## TASK OBJECTIVE
Your task is to restate every entry below word for word and omit the images.

..............................

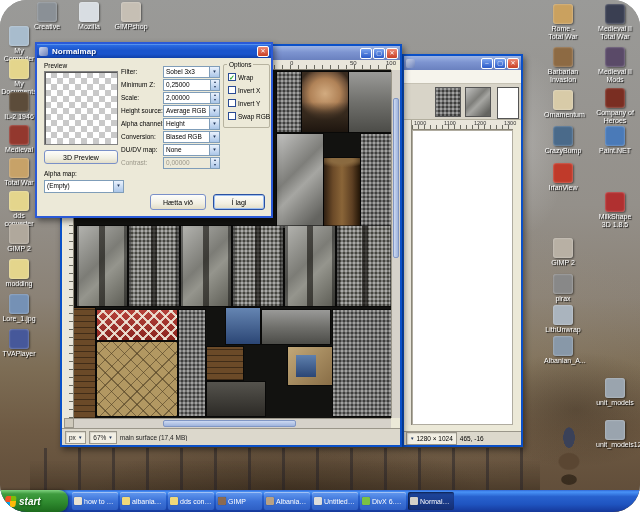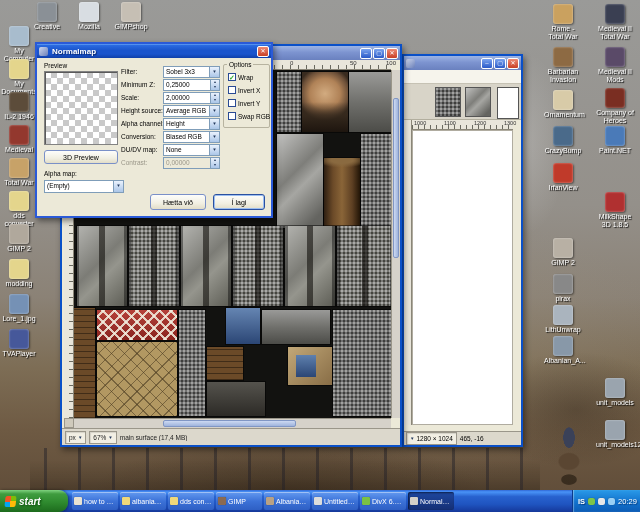--- a/index.html
+++ b/index.html
@@ -5,7 +5,7 @@
   * { margin:0; padding:0; box-sizing:border-box; }
   html,body { width:640px; height:512px; overflow:hidden; }
   body { font-family:"Liberation Sans", sans-serif; }
-  #screen { position:relative; width:640px; height:512px; overflow:hidden; background:#8a8a88; }
+  #screen { position:relative; width:640px; height:512px; overflow:hidden; background:#8a8a88;border-radius:27px; }
 
   
   #desktop { position:absolute; inset:0;

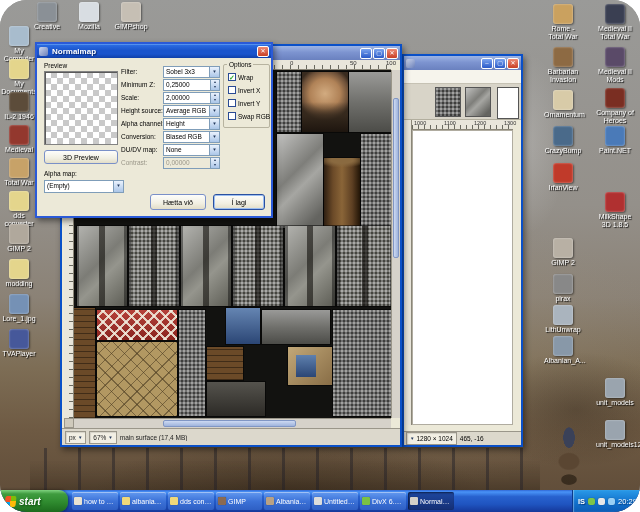--- a/index.html
+++ b/index.html
@@ -486,13 +486,6 @@
           <span class="tlabel">Normalmap</span>
         </div>
     </div>
-    <div class="tray">
-      <span class="lang">IS</span>
-      <span class="trayico" style="background: rgb(126, 197, 74);"></span>
-      <span class="trayico" style="background: rgb(232, 232, 232);"></span>
-      <span class="trayico" style="background: rgb(154, 208, 245);"></span>
-      <span class="time">20:29</span>
-    </div>
   </div>
 </div>
 

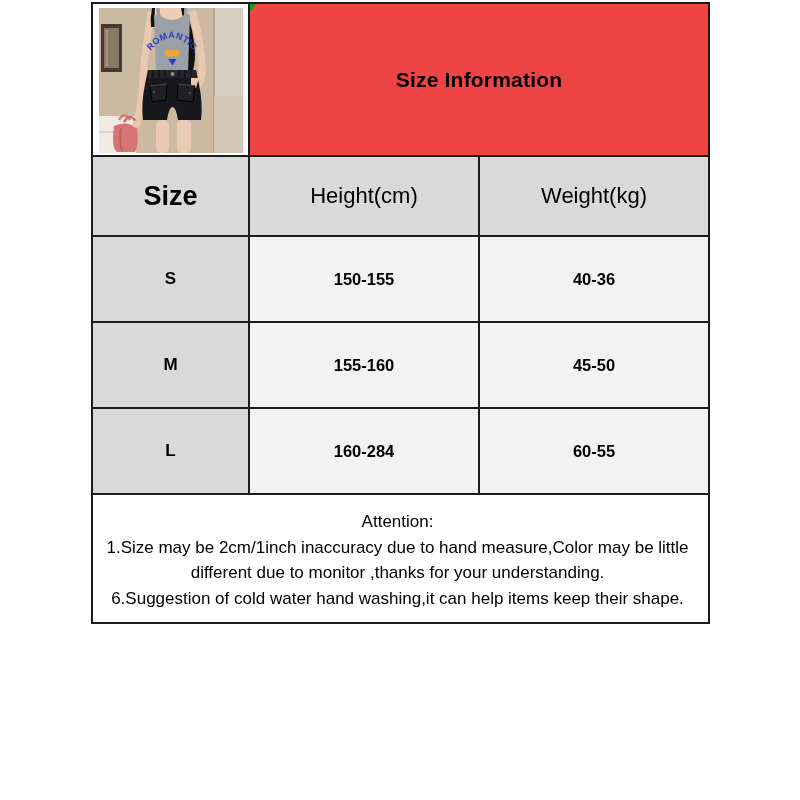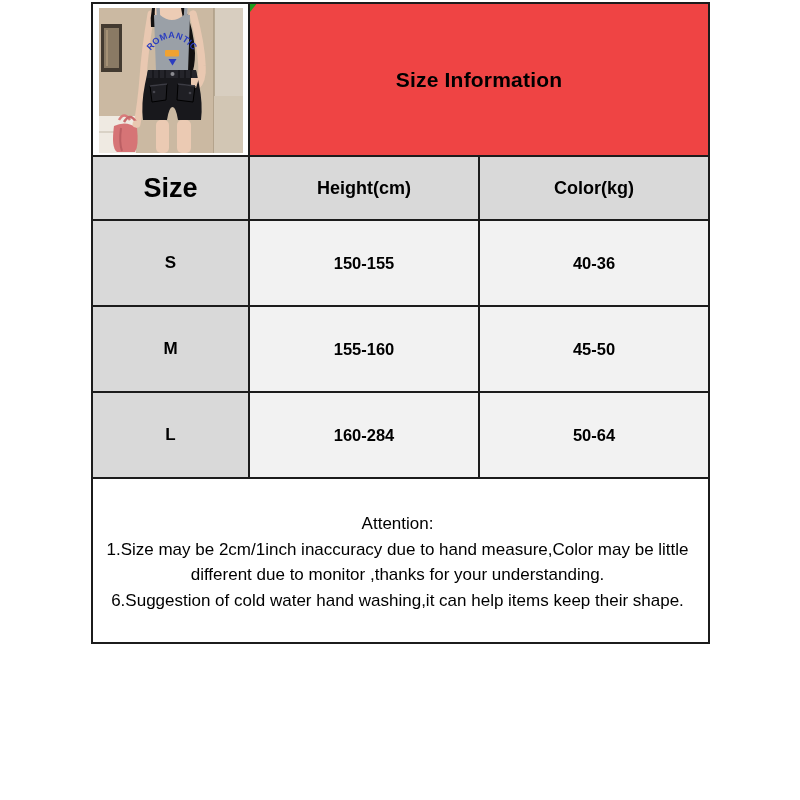--- a/index.html
+++ b/index.html
@@ -48,7 +48,7 @@
     border-right: 8px solid transparent;
   }
   
-  .head-row th { background: #d9d9d9; height: 64px; }
+  .head-row th { background: #d9d9d9; height: 80px; }
   .size-head { font-size: 27px; font-weight: bold; }
   .col-head  { font-size: 18px; font-weight: bold; }
   

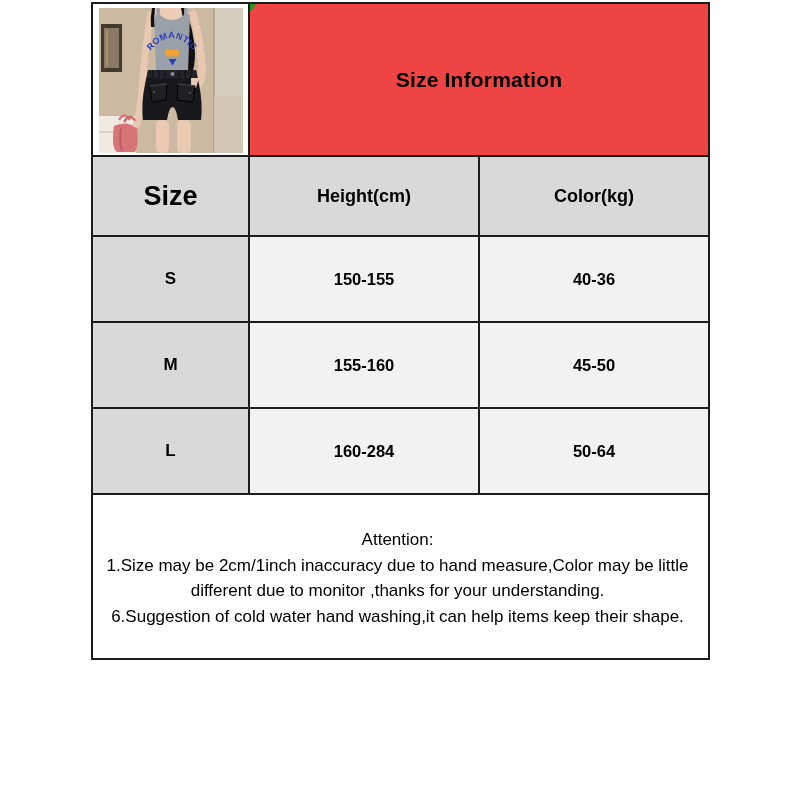--- a/index.html
+++ b/index.html
@@ -50,7 +50,7 @@
   
   .head-row th { background: #d9d9d9; height: 80px; }
   .size-head { font-size: 27px; font-weight: bold; }
-  .col-head  { font-size: 18px; font-weight: bold; }
+  .col-head  { font-size: 22px; font-weight: normal; }
   
   .data-row td { height: 86px; }
   .size-label-cell { background: #d9d9d9; font-weight: bold; font-size: 17px; }

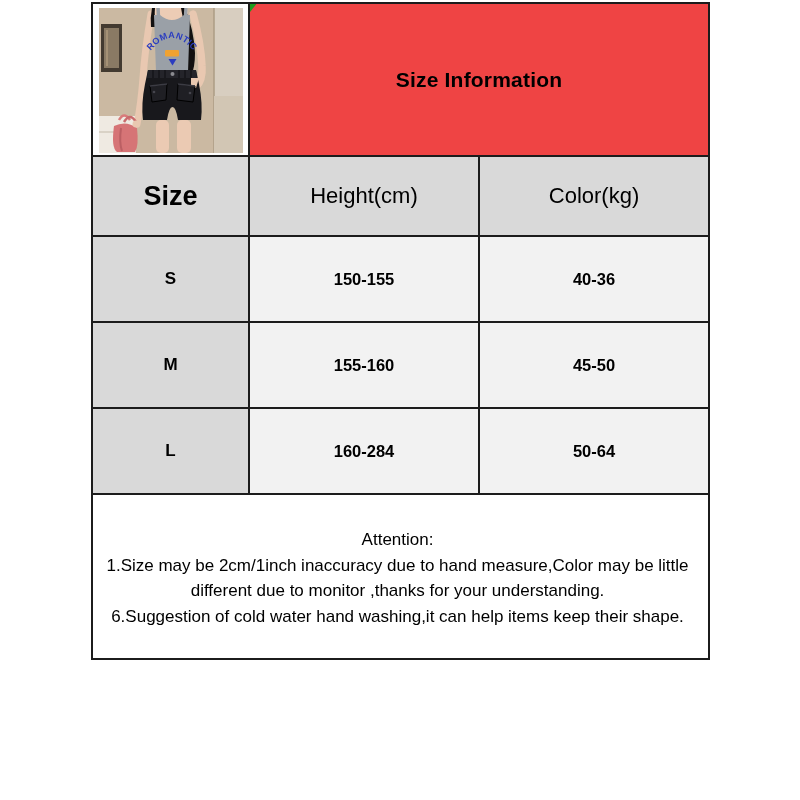--- a/index.html
+++ b/index.html
@@ -156,7 +156,7 @@
     <tr class="head-row">
       <th class="size-head">Size</th>
       <th class="col-head">Height(cm)</th>
-      <th class="col-head">Color(kg)</th>
+      <th class="col-head">Weight(kg)</th>
     </tr>
 
     <tr class="data-row">

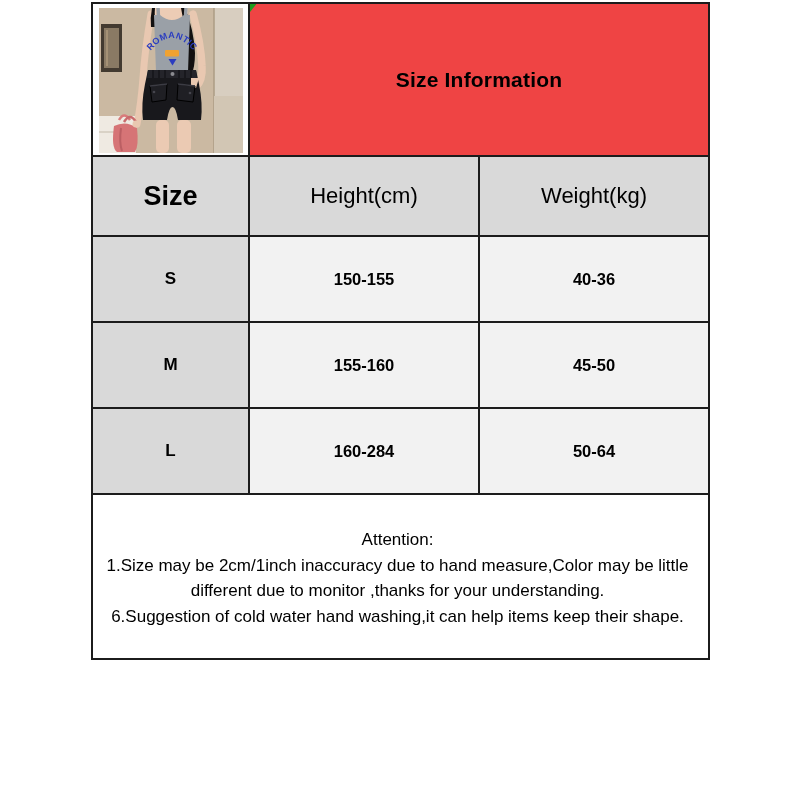--- a/index.html
+++ b/index.html
@@ -172,7 +172,7 @@
     <tr class="data-row">
       <td class="size-label-cell">L</td>
       <td class="value-cell">160-284</td>
-      <td class="value-cell">50-64</td>
+      <td class="value-cell">60-55</td>
     </tr>
 
     <tr>

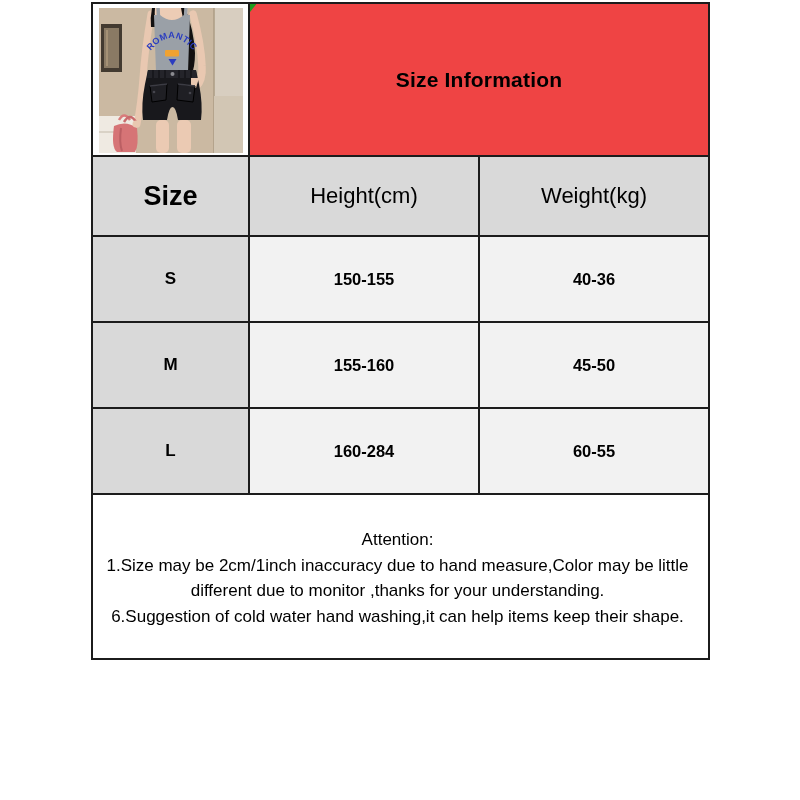--- a/index.html
+++ b/index.html
@@ -58,7 +58,7 @@
   
   .attention-cell {
     background: #ffffff;
-    height: 165px;
+    height: 129px;
     text-align: left;
     vertical-align: top;
     padding: 3px 10px 0 4px;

..............................

## WRITTEN RESPONSE
--- a/index.html
+++ b/index.html
@@ -5,7 +5,7 @@
   * { margin:0; padding:0; box-sizing:border-box; }
   html,body { width:640px; height:512px; overflow:hidden; }
   body { font-family:"Liberation Sans", sans-serif; }
-  #screen { position:relative; width:640px; height:512px; overflow:hidden; background:#8a8a88; }
+  #screen { position:relative; width:640px; height:512px; overflow:hidden; background:#8a8a88;border-radius:27px; }
 
   
   #desktop { position:absolute; inset:0;

--- a/index.html
+++ b/index.html
@@ -486,13 +486,6 @@
           <span class="tlabel">Normalmap</span>
         </div>
     </div>
-    <div class="tray">
-      <span class="lang">IS</span>
-      <span class="trayico" style="background: rgb(126, 197, 74);"></span>
-      <span class="trayico" style="background: rgb(232, 232, 232);"></span>
-      <span class="trayico" style="background: rgb(154, 208, 245);"></span>
-      <span class="time">20:29</span>
-    </div>
   </div>
 </div>
 

--- a/index.html
+++ b/index.html
@@ -48,7 +48,7 @@
     border-right: 8px solid transparent;
   }
   
-  .head-row th { background: #d9d9d9; height: 64px; }
+  .head-row th { background: #d9d9d9; height: 80px; }
   .size-head { font-size: 27px; font-weight: bold; }
   .col-head  { font-size: 18px; font-weight: bold; }
   

--- a/index.html
+++ b/index.html
@@ -50,7 +50,7 @@
   
   .head-row th { background: #d9d9d9; height: 80px; }
   .size-head { font-size: 27px; font-weight: bold; }
-  .col-head  { font-size: 18px; font-weight: bold; }
+  .col-head  { font-size: 22px; font-weight: normal; }
   
   .data-row td { height: 86px; }
   .size-label-cell { background: #d9d9d9; font-weight: bold; font-size: 17px; }

--- a/index.html
+++ b/index.html
@@ -156,7 +156,7 @@
     <tr class="head-row">
       <th class="size-head">Size</th>
       <th class="col-head">Height(cm)</th>
-      <th class="col-head">Color(kg)</th>
+      <th class="col-head">Weight(kg)</th>
     </tr>
 
     <tr class="data-row">

--- a/index.html
+++ b/index.html
@@ -172,7 +172,7 @@
     <tr class="data-row">
       <td class="size-label-cell">L</td>
       <td class="value-cell">160-284</td>
-      <td class="value-cell">50-64</td>
+      <td class="value-cell">60-55</td>
     </tr>
 
     <tr>

--- a/index.html
+++ b/index.html
@@ -58,7 +58,7 @@
   
   .attention-cell {
     background: #ffffff;
-    height: 165px;
+    height: 129px;
     text-align: left;
     vertical-align: top;
     padding: 3px 10px 0 4px;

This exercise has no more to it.